I am not downplaying the difficulties nor am I denying the weight of the historical strategic crisis of the Left in all its variants, but I think that we must again start thinking in terms of the actuality of socialism. This will enable us to engage in the collective process to rethink social transformation, to incorporate the knowledge and experience coming from struggles into political projects, to articulate different ways to organize production, distribution, governance in order to think of these demands and these specific policy choices that will guaranty the survival of a country and at the same time open processes of transformation. I am not referring to empty anti-capitalist verbalism or the simple reproduction of catch-phrases such as worker’s control, but to the collective elaboration, sector by sector, of changes that starting today would put an end to the “death spiral” of austerity, unemployment and recession and at the same time prove that it is possible to have a better life without the constraints of the market. It will take time; it would require new forms of power “from below”; it will necessarily lead to hard struggles; it would require radical transformation of state apparatuses. But at least it is better than betting on the possibility of benevolence from the part of international capitalist organizations. It would also enable a much more extensive involvement of social movements and people’s initiatives and help create not an electoral alliance but a new historical bloc, a collective process of transformation and experimentation.

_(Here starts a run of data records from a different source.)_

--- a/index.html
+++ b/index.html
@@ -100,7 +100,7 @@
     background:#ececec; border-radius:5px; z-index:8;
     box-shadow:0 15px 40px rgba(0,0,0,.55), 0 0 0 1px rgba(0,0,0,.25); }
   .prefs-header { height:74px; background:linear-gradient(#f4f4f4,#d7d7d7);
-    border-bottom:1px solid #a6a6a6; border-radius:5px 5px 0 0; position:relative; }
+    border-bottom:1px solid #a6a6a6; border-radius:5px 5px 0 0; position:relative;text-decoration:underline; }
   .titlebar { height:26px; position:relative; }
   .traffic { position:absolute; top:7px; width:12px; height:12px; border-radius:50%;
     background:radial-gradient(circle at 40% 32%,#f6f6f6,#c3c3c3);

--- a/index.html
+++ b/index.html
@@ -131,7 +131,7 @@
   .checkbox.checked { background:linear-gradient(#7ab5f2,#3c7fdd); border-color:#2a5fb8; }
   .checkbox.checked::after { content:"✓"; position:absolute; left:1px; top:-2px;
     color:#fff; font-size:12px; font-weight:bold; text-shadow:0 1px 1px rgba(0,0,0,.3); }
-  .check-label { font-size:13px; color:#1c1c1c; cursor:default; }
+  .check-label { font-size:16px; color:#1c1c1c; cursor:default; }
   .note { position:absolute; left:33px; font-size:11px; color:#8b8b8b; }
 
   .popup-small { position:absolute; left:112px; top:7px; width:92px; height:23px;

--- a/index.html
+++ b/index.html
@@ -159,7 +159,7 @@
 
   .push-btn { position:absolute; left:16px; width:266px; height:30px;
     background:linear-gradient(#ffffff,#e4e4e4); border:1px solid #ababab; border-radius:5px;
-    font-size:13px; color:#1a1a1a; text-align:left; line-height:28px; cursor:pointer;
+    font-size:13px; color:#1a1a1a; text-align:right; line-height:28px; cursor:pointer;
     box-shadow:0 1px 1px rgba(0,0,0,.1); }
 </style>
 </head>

Historical conditions are never “ripe”, one can only hope for narrow “windows of opportunity” when the combination of social crisis and collective struggle and the changes these bring to how people define themselves and their “self-narratives”, open up the possibility for radical change.
On the contrary, if we insist on the situation being not ripe enough, then there is no other option than thinking in terms of a more humane and just Eurozone. It is not that the solutions proposed are irrational or unviable. It is that they do not understand the aggressiveness of “actually existing neoliberalism” and the political logic of confrontation that the forces of capital are opting for, preferring the disciplinary aspects of austerity and unemployment to the economic benefits of an earlier exit from austerity. That is why the EU and the IMF will be fully aggressive against even the mildest version of left-wing governance and use every means at their disposal to enforce their agenda.
And here is the danger: a left wing government trying to renegotiate austerity with the EU and the IMF, only to find itself entrapped in its own commitment to the Eurozone and to the need for bail-out funds. A potential failure to bring change under such conditions will only open the way to even more reactionary solutions. With the rise of the neo-fascist Golden Dawn, the Greek Right is becoming the laboratory for a new hybrid of economic neoliberalism, social conservatism, racism and authoritarianism.
In the past years Greek society has gone through a cathartic experience. Nothing seems the same any more. In many forms, people have shown that they are ready to accept radical change as an option against an evolving disaster and embrace a collective project of transformation. There has been a tremendous display of hope, collectivity and demand for an alternative narrative for Greek society. At the same time the harsh realities of the everyday struggle to survive induce despair, individualism and even cynicism. Which tendency will prevail depends exactly on the ability of the Left to offer not pragmatism and realism but a radical alternative, a roadmap of collective mobilization and experimentation, a new hegemonic project for the Socialism of the 21st century.